| Exercise details |
The reply should hold every line of the data below, unchanged, and none of the pictures.

| Source records |
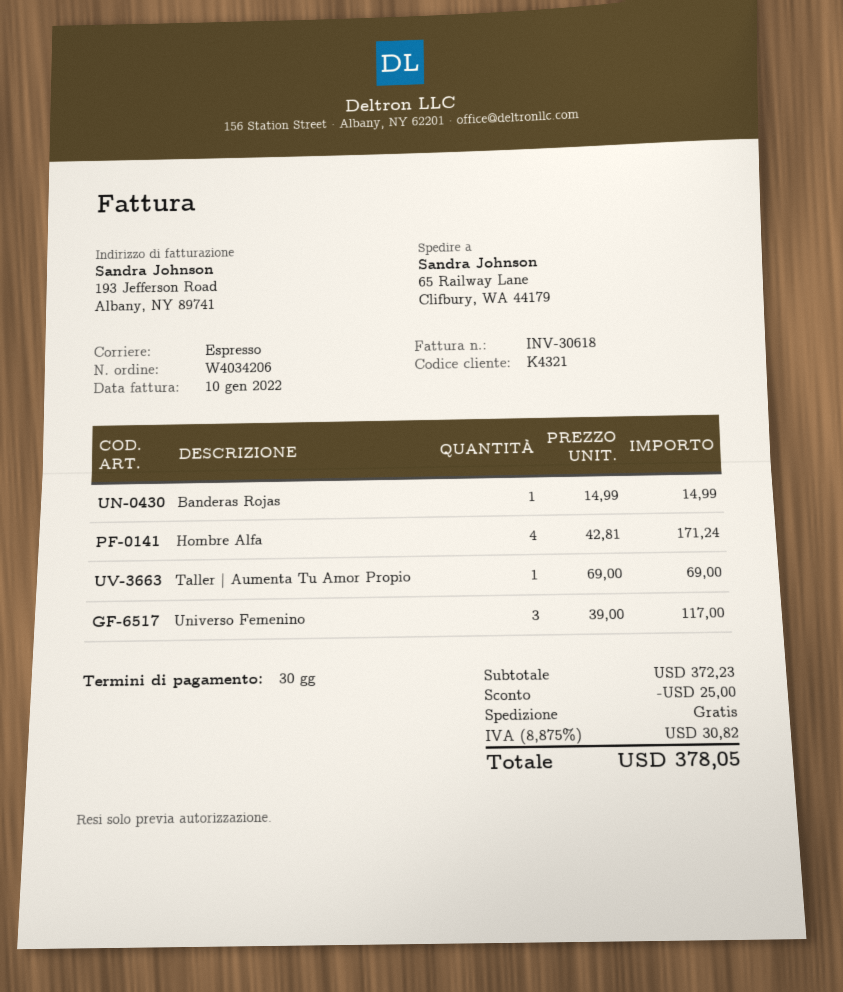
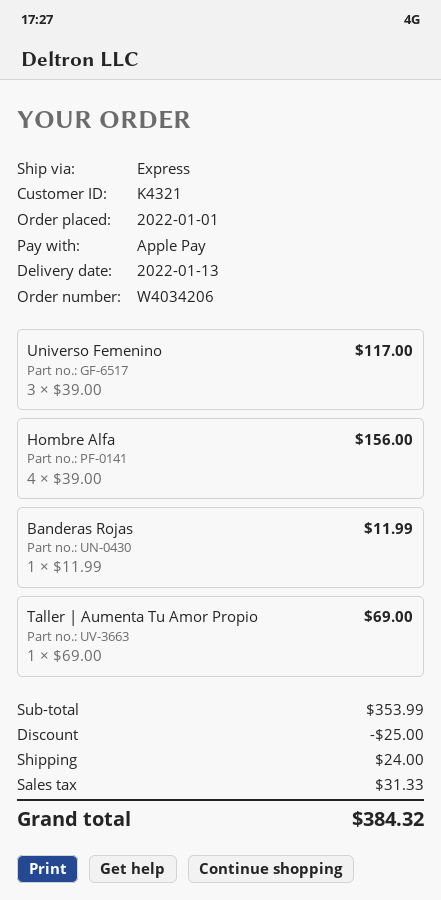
Banderas Rojas: 1 x 14.99 = 14.99 -> 1 x 11.99 = 11.99
Hombre Alfa: 4 x 42.81 = 171.24 -> 4 x 39.00 = 156.00
subtotal: 372.23 -> 353.99
shipping: 0.00 -> 24.00
tax: 30.82 -> 31.33
total: 378.05 -> 384.32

| Response box |
Banderas Rojas: 1 x 14.99 = 14.99 -> 1 x 11.99 = 11.99
Hombre Alfa: 4 x 42.81 = 171.24 -> 4 x 39.00 = 156.00
subtotal: 372.23 -> 353.99
shipping: 0.00 -> 24.00
tax: 30.82 -> 31.33
total: 378.05 -> 384.32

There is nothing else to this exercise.